(Stored data entries)
☆ ☆ ☆ ☆

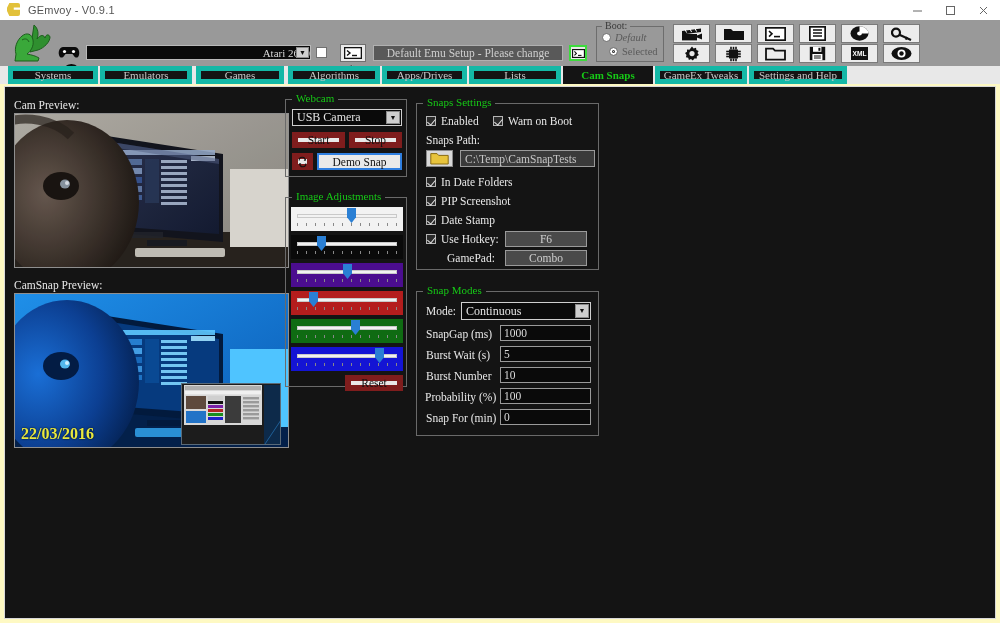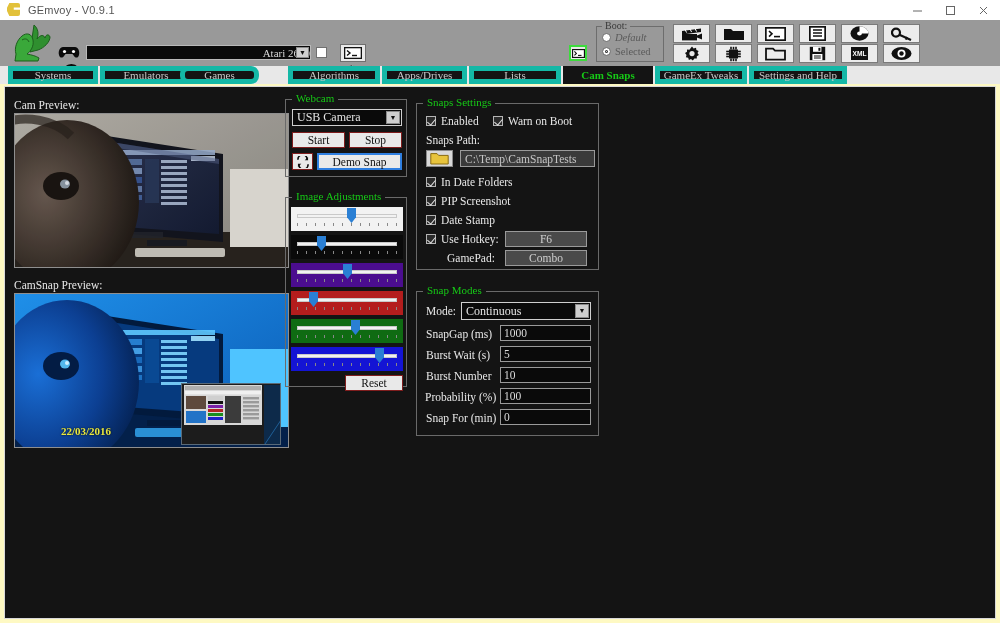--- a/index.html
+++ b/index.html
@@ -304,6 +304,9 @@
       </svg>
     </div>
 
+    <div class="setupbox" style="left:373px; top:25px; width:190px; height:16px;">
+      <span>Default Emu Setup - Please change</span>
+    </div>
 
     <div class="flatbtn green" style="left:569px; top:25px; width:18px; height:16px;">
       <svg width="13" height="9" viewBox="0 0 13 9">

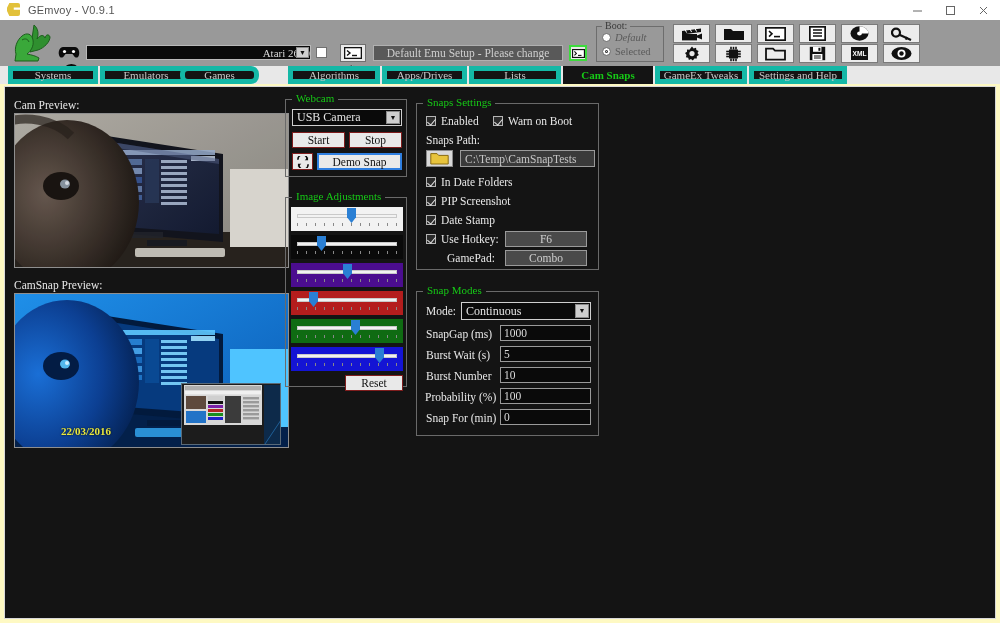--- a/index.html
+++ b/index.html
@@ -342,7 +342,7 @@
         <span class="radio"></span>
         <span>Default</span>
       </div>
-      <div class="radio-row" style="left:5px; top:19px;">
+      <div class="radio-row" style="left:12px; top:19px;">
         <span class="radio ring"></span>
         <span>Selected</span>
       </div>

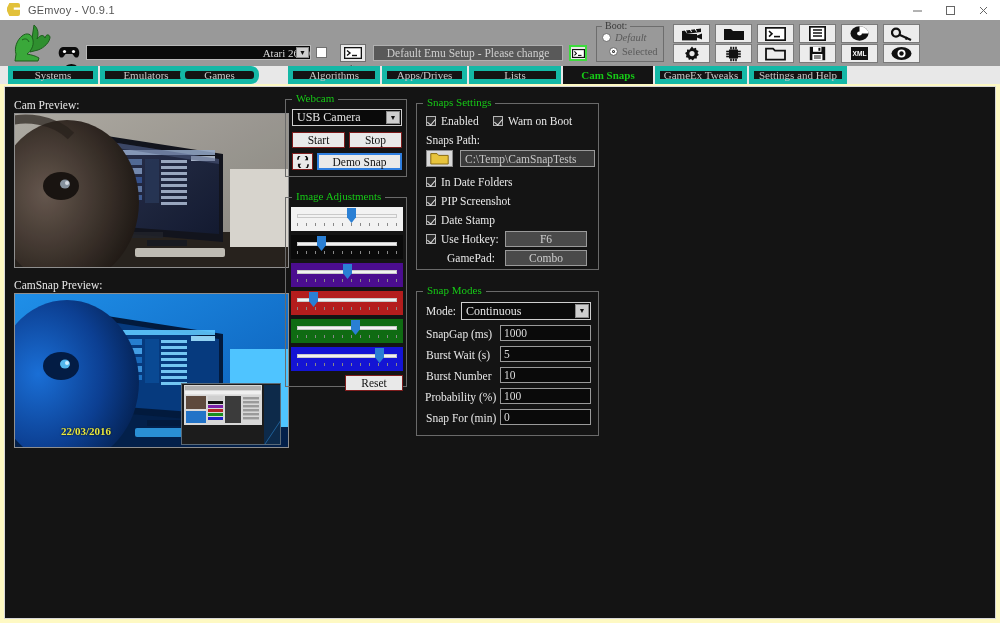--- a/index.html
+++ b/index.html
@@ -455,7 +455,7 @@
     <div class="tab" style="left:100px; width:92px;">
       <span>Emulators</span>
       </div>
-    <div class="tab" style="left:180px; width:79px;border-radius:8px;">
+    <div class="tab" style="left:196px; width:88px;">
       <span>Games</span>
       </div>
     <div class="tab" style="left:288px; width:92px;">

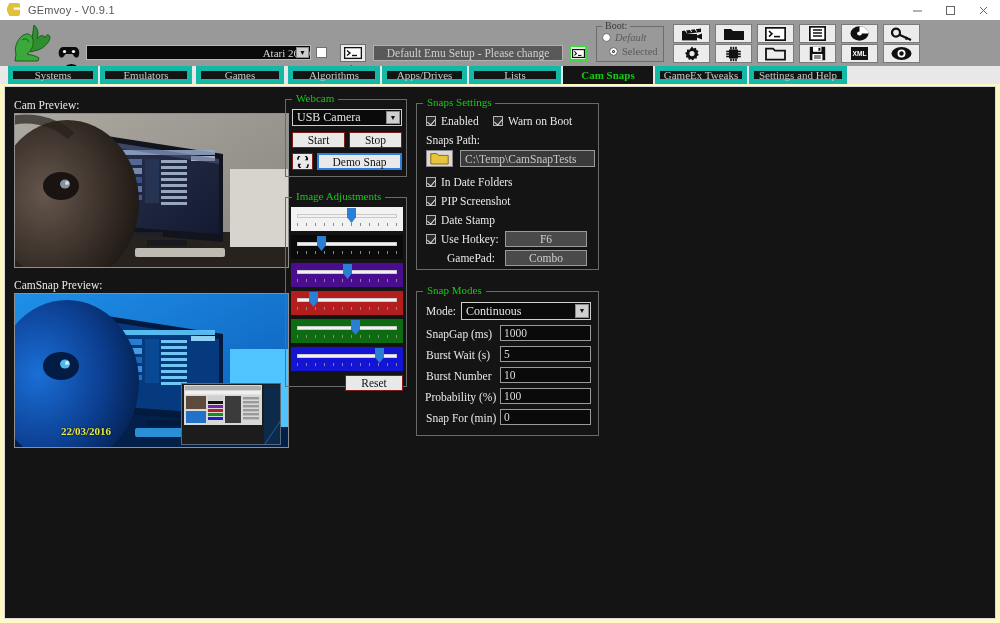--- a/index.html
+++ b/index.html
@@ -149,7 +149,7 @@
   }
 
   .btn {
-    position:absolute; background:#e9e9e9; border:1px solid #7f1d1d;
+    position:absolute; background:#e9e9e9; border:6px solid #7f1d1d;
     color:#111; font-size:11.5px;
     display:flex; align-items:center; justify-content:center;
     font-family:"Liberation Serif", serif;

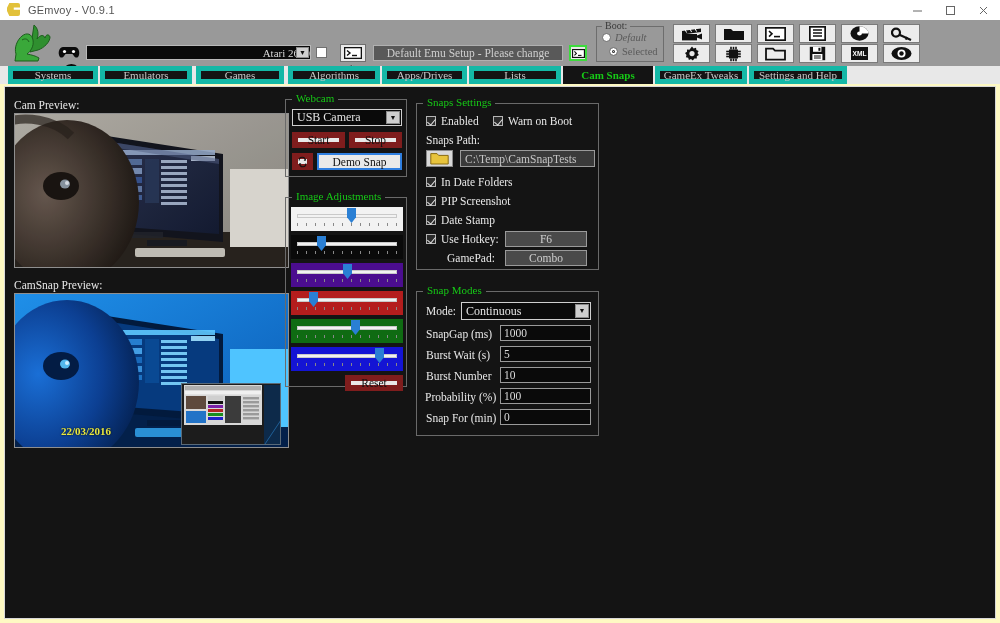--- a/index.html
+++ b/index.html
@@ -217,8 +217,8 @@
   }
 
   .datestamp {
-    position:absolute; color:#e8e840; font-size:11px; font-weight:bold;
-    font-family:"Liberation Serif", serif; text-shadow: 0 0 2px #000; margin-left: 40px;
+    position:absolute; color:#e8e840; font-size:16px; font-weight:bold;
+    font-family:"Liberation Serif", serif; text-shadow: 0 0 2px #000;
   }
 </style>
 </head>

☆ ☆ ☆ ☆

* [Exercise directions]:
Word for word, reproduce all the data, but not the pictures.

* [Written solution]:
--- a/index.html
+++ b/index.html
@@ -304,6 +304,9 @@
       </svg>
     </div>
 
+    <div class="setupbox" style="left:373px; top:25px; width:190px; height:16px;">
+      <span>Default Emu Setup - Please change</span>
+    </div>
 
     <div class="flatbtn green" style="left:569px; top:25px; width:18px; height:16px;">
       <svg width="13" height="9" viewBox="0 0 13 9">

--- a/index.html
+++ b/index.html
@@ -342,7 +342,7 @@
         <span class="radio"></span>
         <span>Default</span>
       </div>
-      <div class="radio-row" style="left:5px; top:19px;">
+      <div class="radio-row" style="left:12px; top:19px;">
         <span class="radio ring"></span>
         <span>Selected</span>
       </div>

--- a/index.html
+++ b/index.html
@@ -455,7 +455,7 @@
     <div class="tab" style="left:100px; width:92px;">
       <span>Emulators</span>
       </div>
-    <div class="tab" style="left:180px; width:79px;border-radius:8px;">
+    <div class="tab" style="left:196px; width:88px;">
       <span>Games</span>
       </div>
     <div class="tab" style="left:288px; width:92px;">

--- a/index.html
+++ b/index.html
@@ -149,7 +149,7 @@
   }
 
   .btn {
-    position:absolute; background:#e9e9e9; border:1px solid #7f1d1d;
+    position:absolute; background:#e9e9e9; border:6px solid #7f1d1d;
     color:#111; font-size:11.5px;
     display:flex; align-items:center; justify-content:center;
     font-family:"Liberation Serif", serif;

--- a/index.html
+++ b/index.html
@@ -217,8 +217,8 @@
   }
 
   .datestamp {
-    position:absolute; color:#e8e840; font-size:11px; font-weight:bold;
-    font-family:"Liberation Serif", serif; text-shadow: 0 0 2px #000; margin-left: 40px;
+    position:absolute; color:#e8e840; font-size:16px; font-weight:bold;
+    font-family:"Liberation Serif", serif; text-shadow: 0 0 2px #000;
   }
 </style>
 </head>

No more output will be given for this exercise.